Your task> Reproduce the entries word for word, and omit any picture you find in them.

------ Material to process

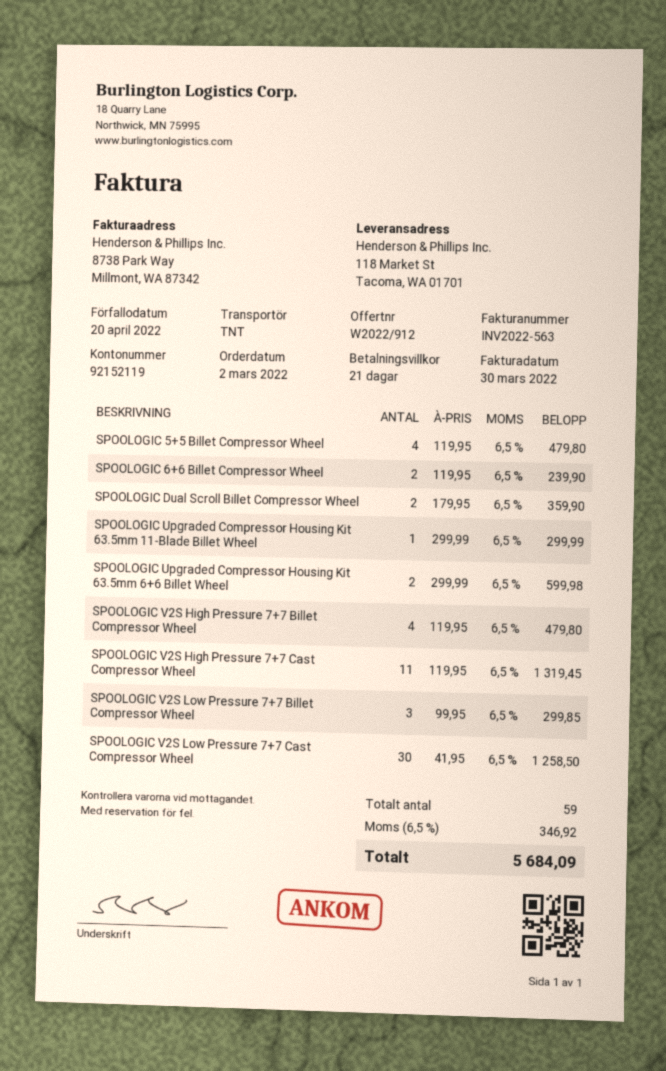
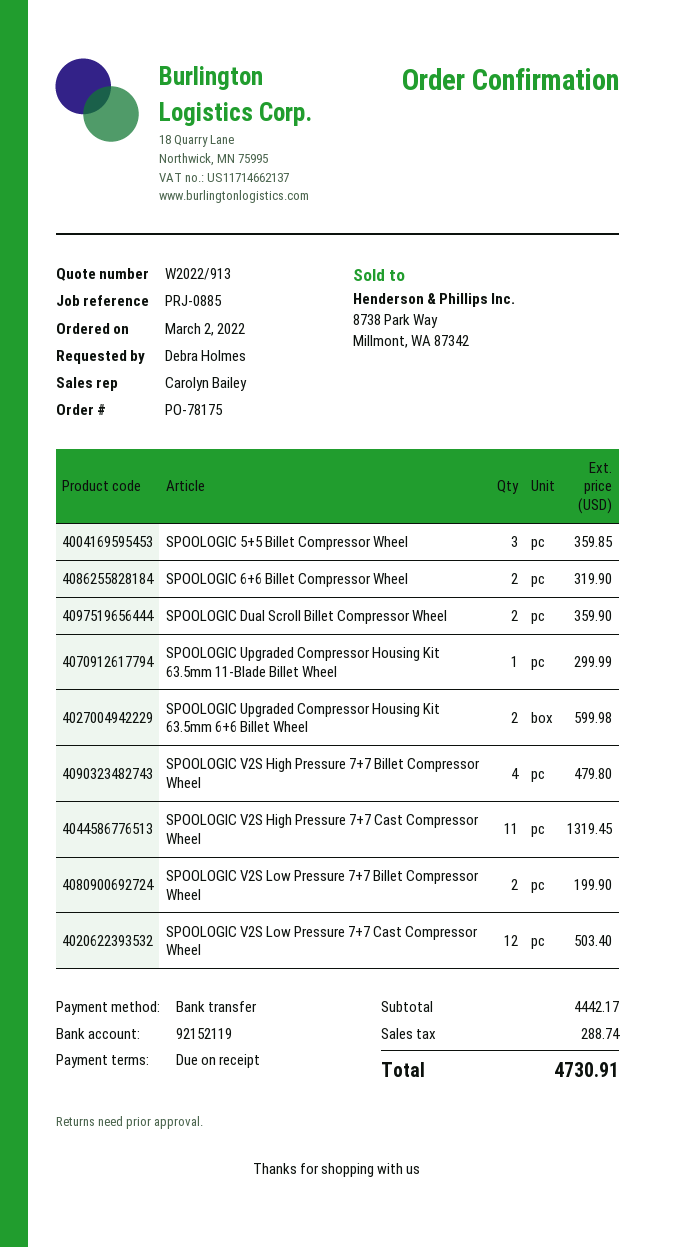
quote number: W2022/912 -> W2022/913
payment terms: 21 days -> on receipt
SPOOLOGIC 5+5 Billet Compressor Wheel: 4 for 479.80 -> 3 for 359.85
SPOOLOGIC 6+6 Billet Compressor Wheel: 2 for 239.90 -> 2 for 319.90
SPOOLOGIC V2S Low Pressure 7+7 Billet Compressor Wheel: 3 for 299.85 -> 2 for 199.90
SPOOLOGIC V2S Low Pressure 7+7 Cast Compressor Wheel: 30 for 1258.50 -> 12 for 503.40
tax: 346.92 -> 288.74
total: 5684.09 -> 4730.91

------------

Response area>
quote number: W2022/912 -> W2022/913
payment terms: 21 days -> on receipt
SPOOLOGIC 5+5 Billet Compressor Wheel: 4 for 479.80 -> 3 for 359.85
SPOOLOGIC 6+6 Billet Compressor Wheel: 2 for 239.90 -> 2 for 319.90
SPOOLOGIC V2S Low Pressure 7+7 Billet Compressor Wheel: 3 for 299.85 -> 2 for 199.90
SPOOLOGIC V2S Low Pressure 7+7 Cast Compressor Wheel: 30 for 1258.50 -> 12 for 503.40
tax: 346.92 -> 288.74
total: 5684.09 -> 4730.91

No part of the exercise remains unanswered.